##### DATASET RECORDS
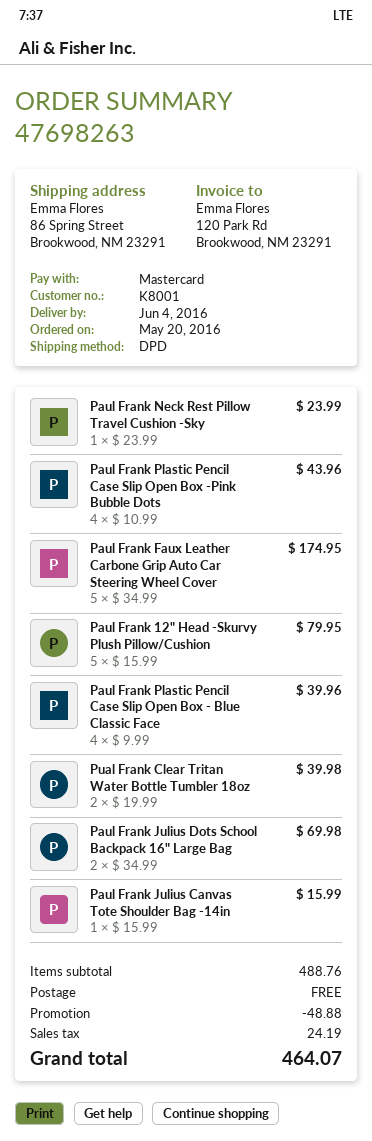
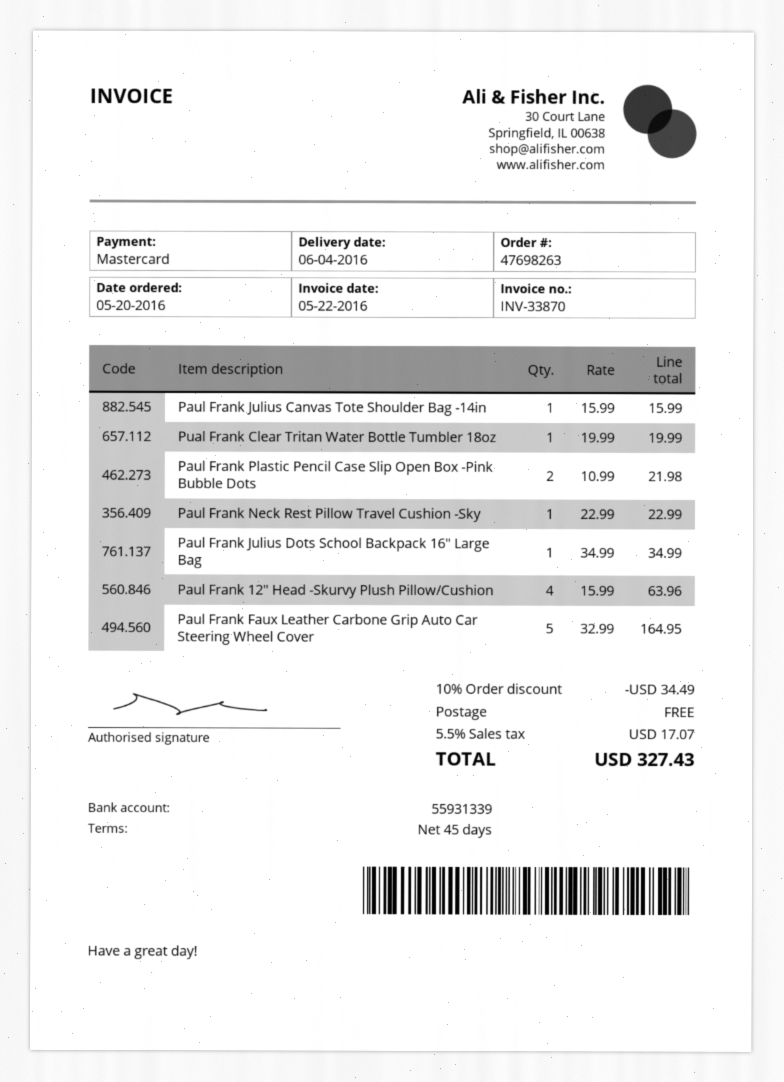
Paul Frank Neck Rest Pillow Travel Cushion -Sky: 1 x 23.99 = 23.99 -> 1 x 22.99 = 22.99
Paul Frank Plastic Pencil Case Slip Open Box -Pink Bubble Dots: 4 x 10.99 = 43.96 -> 2 x 10.99 = 21.98
Paul Frank Faux Leather Carbone Grip Auto Car Steering Wheel Cover: 5 x 34.99 = 174.95 -> 5 x 32.99 = 164.95
Paul Frank 12" Head -Skurvy Plush Pillow/Cushion: 5 x 15.99 = 79.95 -> 4 x 15.99 = 63.96
Paul Frank Plastic Pencil Case Slip Open Box - Blue Classic Face: 4 x 9.99 = 39.96 -> none
Pual Frank Clear Tritan Water Bottle Tumbler 18oz: 2 x 19.99 = 39.98 -> 1 x 19.99 = 19.99
Paul Frank Julius Dots School Backpack 16" Large Bag: 2 x 34.99 = 69.98 -> 1 x 34.99 = 34.99
discount: 48.88 -> 34.49
tax: 24.19 -> 17.07
total: 464.07 -> 327.43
##########
## [WHAT THIS TASK INVOLVES]
Without including any pictures, copy every line above exactly.

## [THE COMPLETED TASK]
Paul Frank Neck Rest Pillow Travel Cushion -Sky: 1 x 23.99 = 23.99 -> 1 x 22.99 = 22.99
Paul Frank Plastic Pencil Case Slip Open Box -Pink Bubble Dots: 4 x 10.99 = 43.96 -> 2 x 10.99 = 21.98
Paul Frank Faux Leather Carbone Grip Auto Car Steering Wheel Cover: 5 x 34.99 = 174.95 -> 5 x 32.99 = 164.95
Paul Frank 12" Head -Skurvy Plush Pillow/Cushion: 5 x 15.99 = 79.95 -> 4 x 15.99 = 63.96
Paul Frank Plastic Pencil Case Slip Open Box - Blue Classic Face: 4 x 9.99 = 39.96 -> none
Pual Frank Clear Tritan Water Bottle Tumbler 18oz: 2 x 19.99 = 39.98 -> 1 x 19.99 = 19.99
Paul Frank Julius Dots School Backpack 16" Large Bag: 2 x 34.99 = 69.98 -> 1 x 34.99 = 34.99
discount: 48.88 -> 34.49
tax: 24.19 -> 17.07
total: 464.07 -> 327.43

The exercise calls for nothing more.